Exercise prompt: Nothing but a verbatim copy of the data, minus the images, should be returned.

*** Available data ***

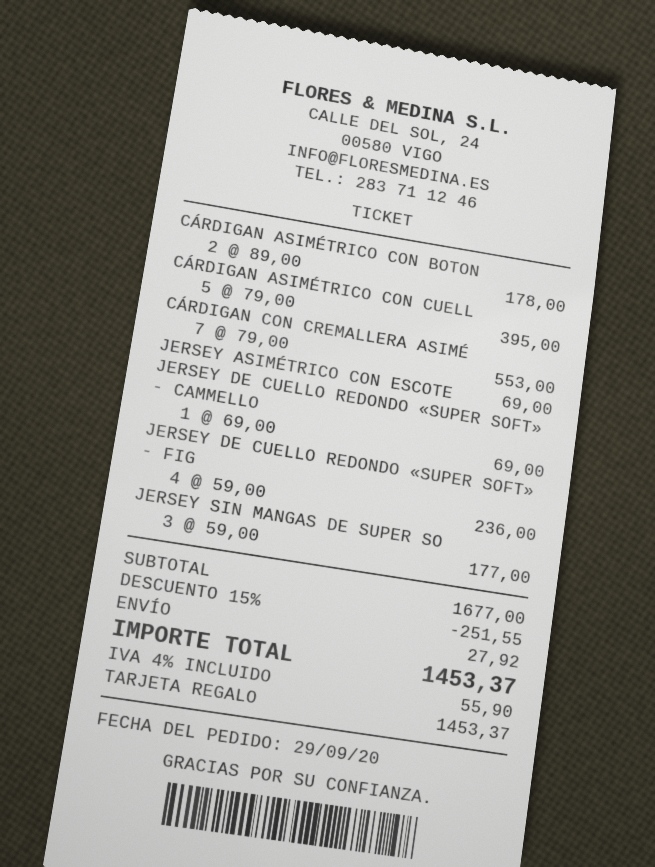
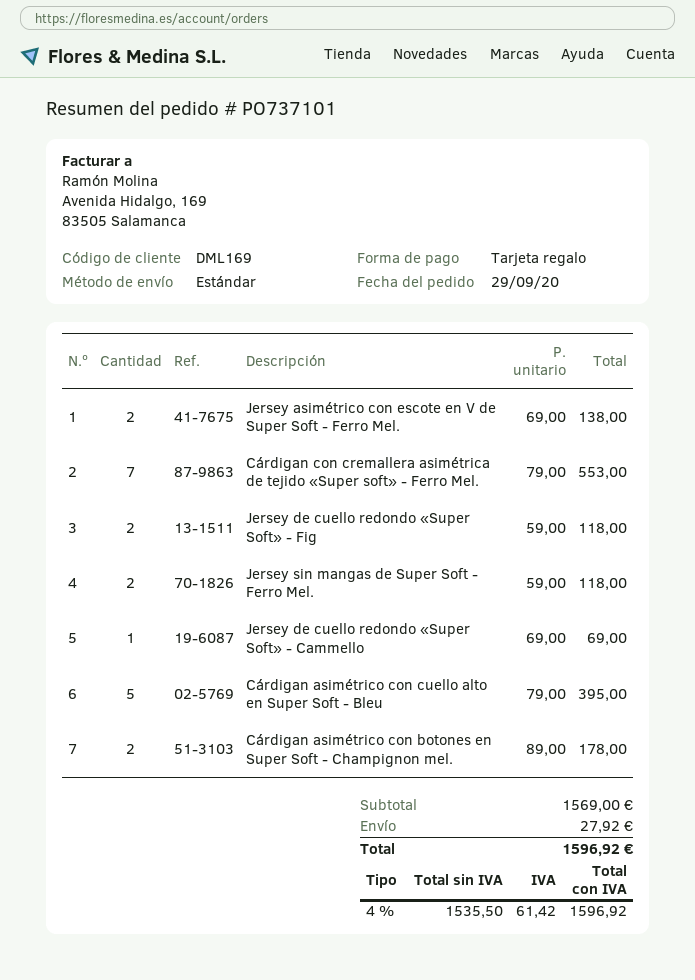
JERSEY ASIMÉTRICO CON ESCOTE: 1 x 69.00 = 69.00 -> 2 x 69.00 = 138.00
JERSEY DE CUELLO REDONDO «SUPER SOFT» - FIG: 4 x 59.00 = 236.00 -> 2 x 59.00 = 118.00
JERSEY SIN MANGAS DE SUPER SO: 3 x 59.00 = 177.00 -> 2 x 59.00 = 118.00
subtotal: 1677.00 -> 1569.00
discount: 15% = 251.55 -> none
tax: 4% = 55.90 -> 4% = 61.42
total: 1453.37 -> 1596.92

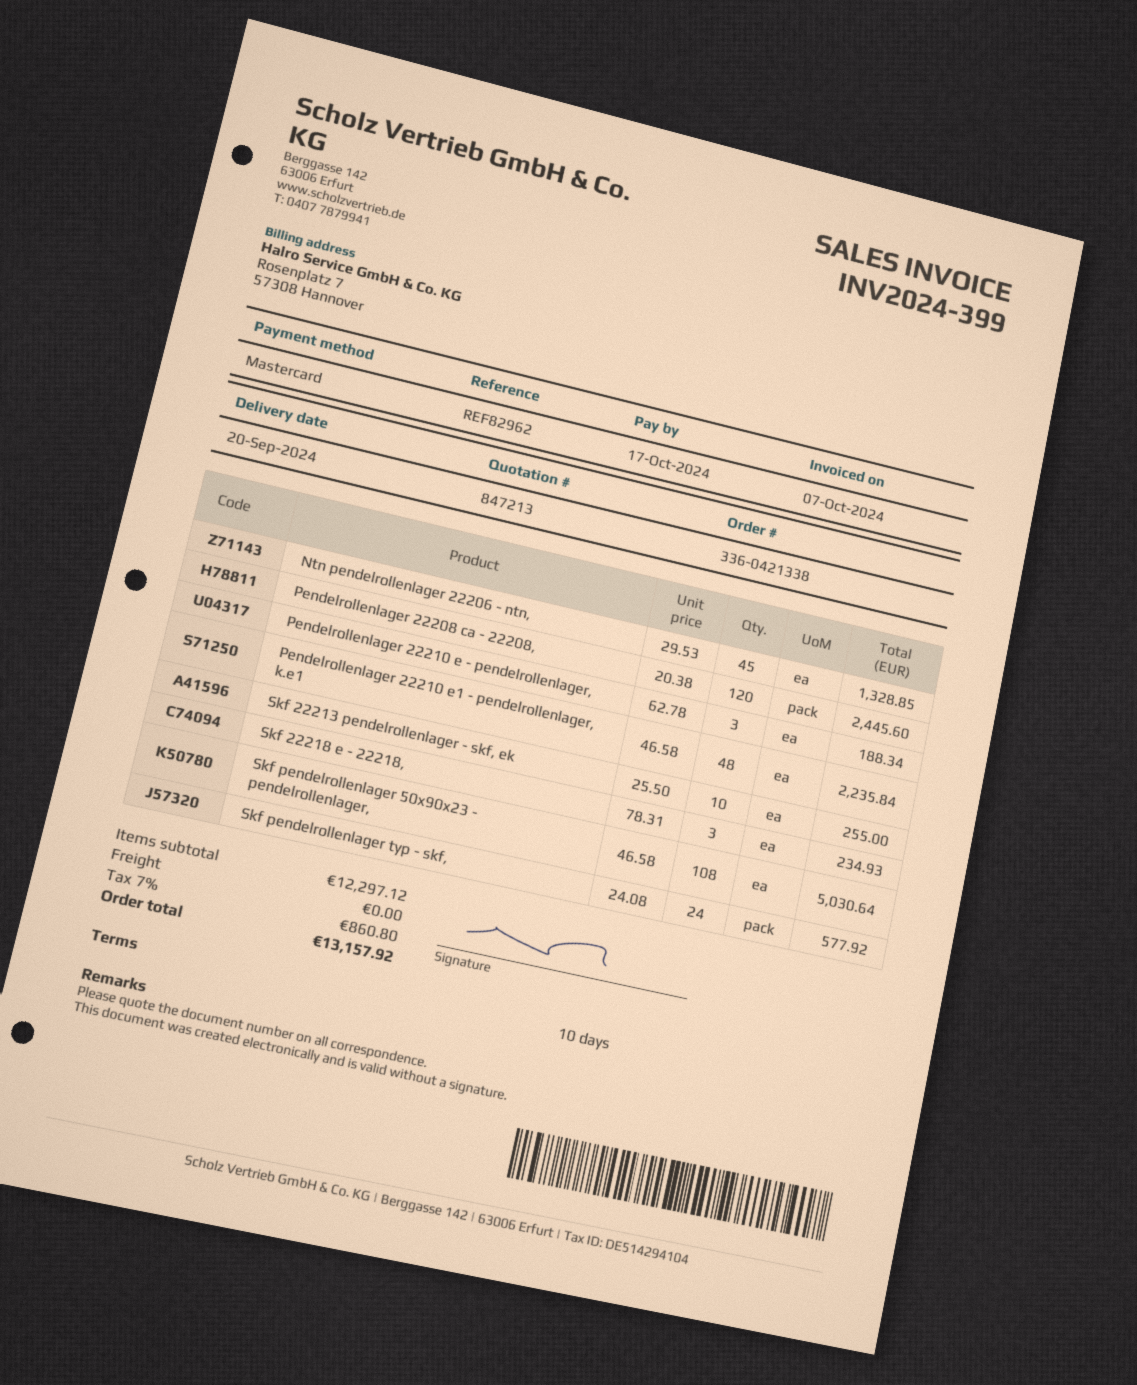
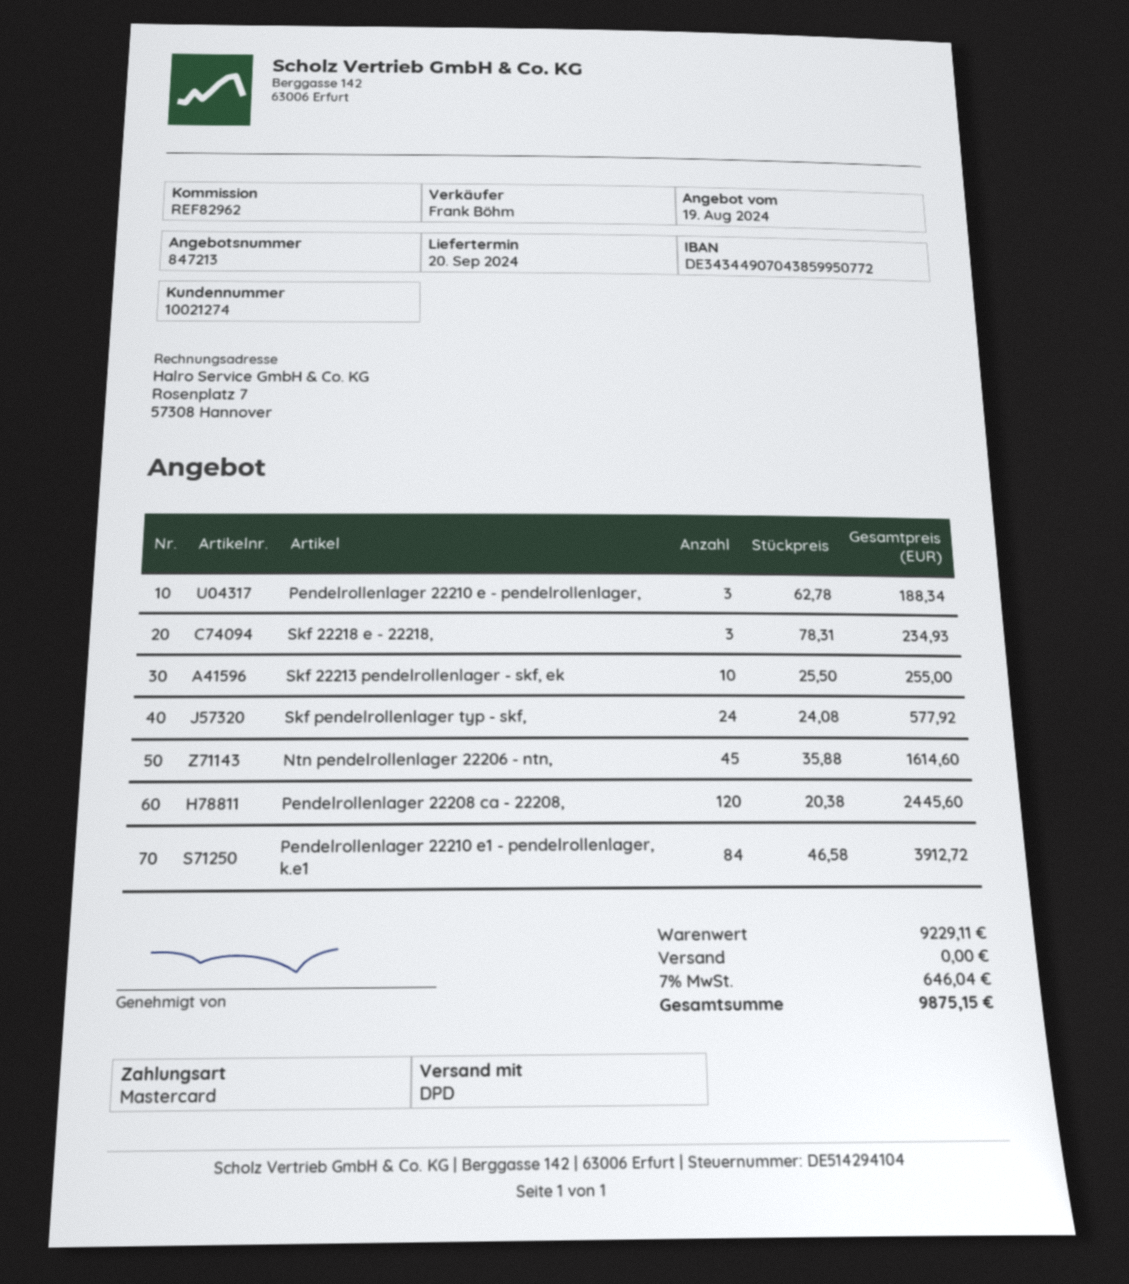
Ntn pendelrollenlager 22206 - ntn,: 45 x 29.53 = 1328.85 -> 45 x 35.88 = 1614.60
Pendelrollenlager 22210 e1 - pendelrollenlager, k.e1: 48 x 46.58 = 2235.84 -> 84 x 46.58 = 3912.72
Skf pendelrollenlager 50x90x23 - pendelrollenlager,: 108 x 46.58 = 5030.64 -> none
subtotal: 12297.12 -> 9229.11
tax: 7% = 860.80 -> 7% = 646.04
total: 13157.92 -> 9875.15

*** End of Available data ***

Written response:
JERSEY ASIMÉTRICO CON ESCOTE: 1 x 69.00 = 69.00 -> 2 x 69.00 = 138.00
JERSEY DE CUELLO REDONDO «SUPER SOFT» - FIG: 4 x 59.00 = 236.00 -> 2 x 59.00 = 118.00
JERSEY SIN MANGAS DE SUPER SO: 3 x 59.00 = 177.00 -> 2 x 59.00 = 118.00
subtotal: 1677.00 -> 1569.00
discount: 15% = 251.55 -> none
tax: 4% = 55.90 -> 4% = 61.42
total: 1453.37 -> 1596.92

Ntn pendelrollenlager 22206 - ntn,: 45 x 29.53 = 1328.85 -> 45 x 35.88 = 1614.60
Pendelrollenlager 22210 e1 - pendelrollenlager, k.e1: 48 x 46.58 = 2235.84 -> 84 x 46.58 = 3912.72
Skf pendelrollenlager 50x90x23 - pendelrollenlager,: 108 x 46.58 = 5030.64 -> none
subtotal: 12297.12 -> 9229.11
tax: 7% = 860.80 -> 7% = 646.04
total: 13157.92 -> 9875.15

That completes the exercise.